The ‘easily recycled metal’, copper has numerous applications including electrical wiring, roofing materials, and for anti-microbial surfaces.
Copper’s broad spectrum of desirable properties has led to its use in numerous facets of our lives. Its excellent ductility and electrical conductivity make it a preferred choice for electrical wiring, for integrated circuits, and for printed circuit boards. Gourmets worldwide have long preferred cooking pots with copper bottoms to take advantage of copper’s high thermal conductivity. Likewise, architects prize copper as a roofing material as it is both functional and decorative. The pinkish-orange metal goes through a series of transformations over time ultimately resulting in the characteristic green patina of copper (II) carbonate, known as verdigris, which is highly waterproof and corrosion-resistant.
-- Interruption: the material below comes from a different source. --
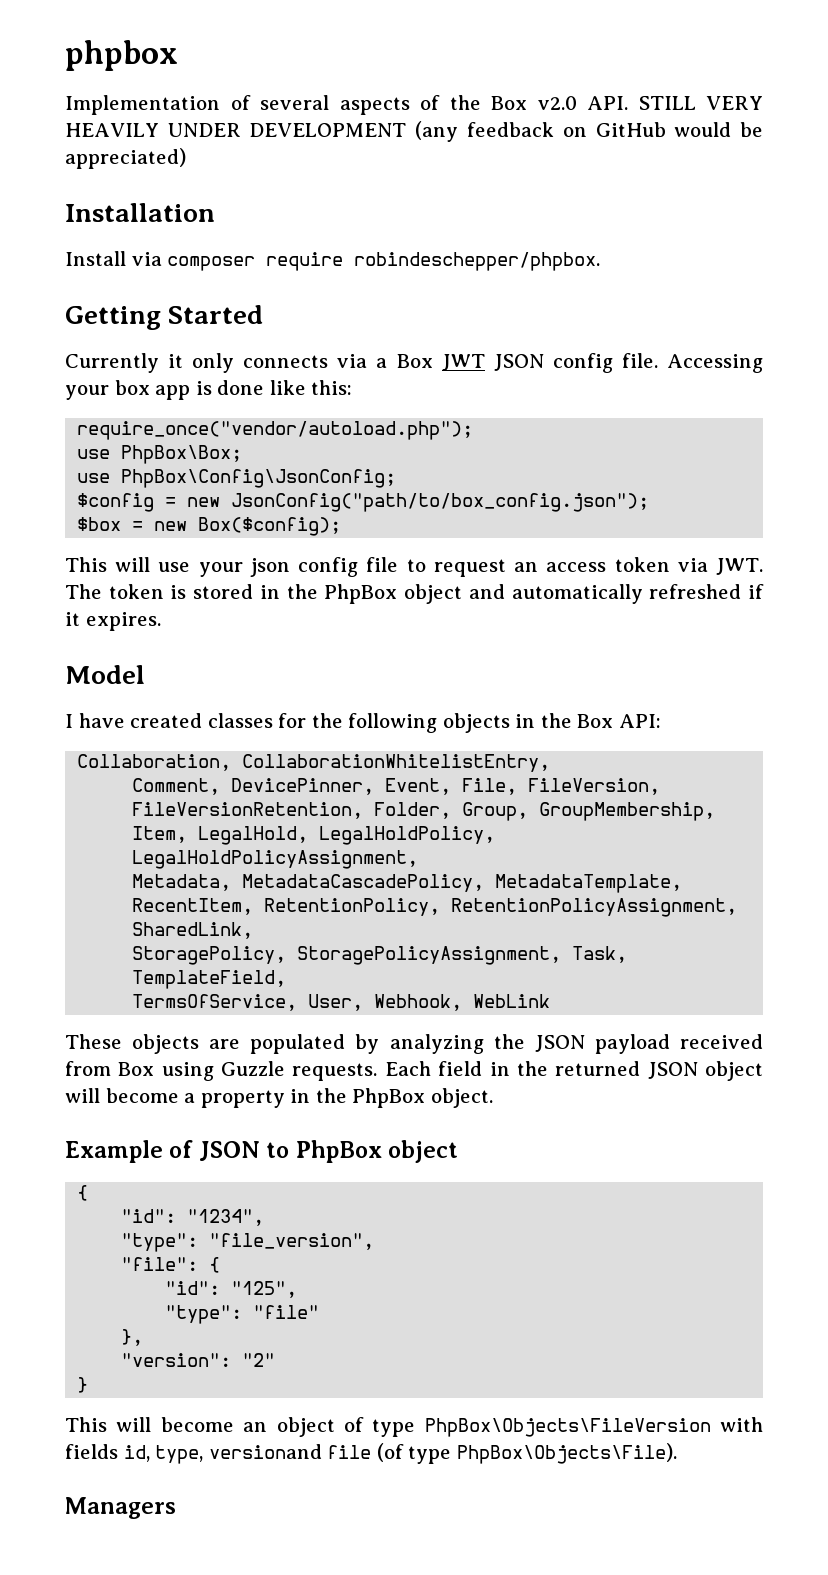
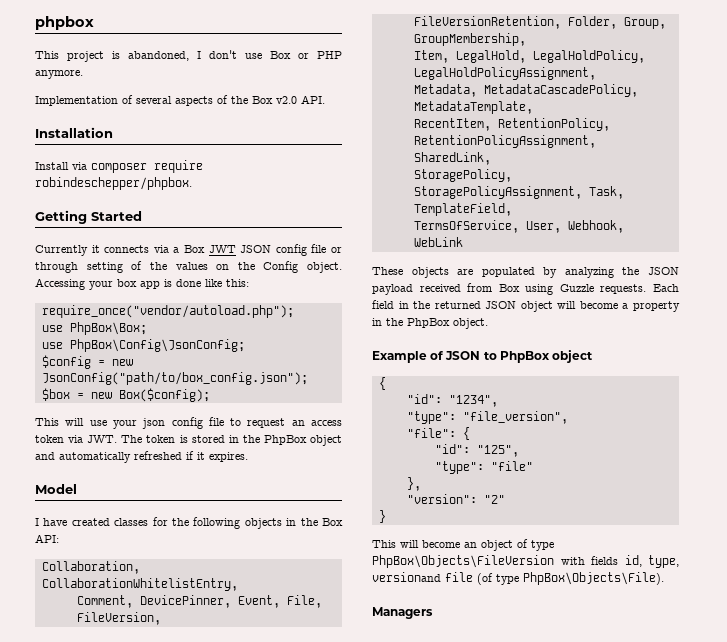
(178, 55) none -> [35,50,342,62] [35,70,83,79] // This project is abandoned, I don't use Box or PHP anymore.
[638,96,763,110] [65,121,763,142] [65,148,186,169] STILL VERY HEAVILY UNDER DEVELOPMENT (any feedback on GitHub would be appreciated) -> (325, 99) none
[192,353,235,373] only -> (100, 249) none
[621,353,658,368] file. -> [311,244,342,253] [35,261,342,273] file or through setting of the values on the Config object.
Since antiquity, it was noticed that water contained in copper vessels formed little or no slime during storage. The anti-microbial properties of pure copper, as well as its alloys such as brass and bronze, have been verified in modern times. Unlike a stainless steel surface, on which bacteria may live for days or weeks, a brass doorknob will be free of bacteria within five hours, and a surface of pure copper is clean within an hour or two. This property even extends to MRSA, Methicillin-resistant Staphylococcus aureus, which is a difficult infection to cure.
Unlike the challenges of recycling plastics, which require sorting materials and dealing with impurities, copper is one of the easiest materials to recycle, and the reclaimed material has no loss in quality compared to the original raw metal. Copper ranks as the third most recycled metal following aluminum and iron, and it is estimated that as much as 80 percent of all the copper ever mined remains in use today.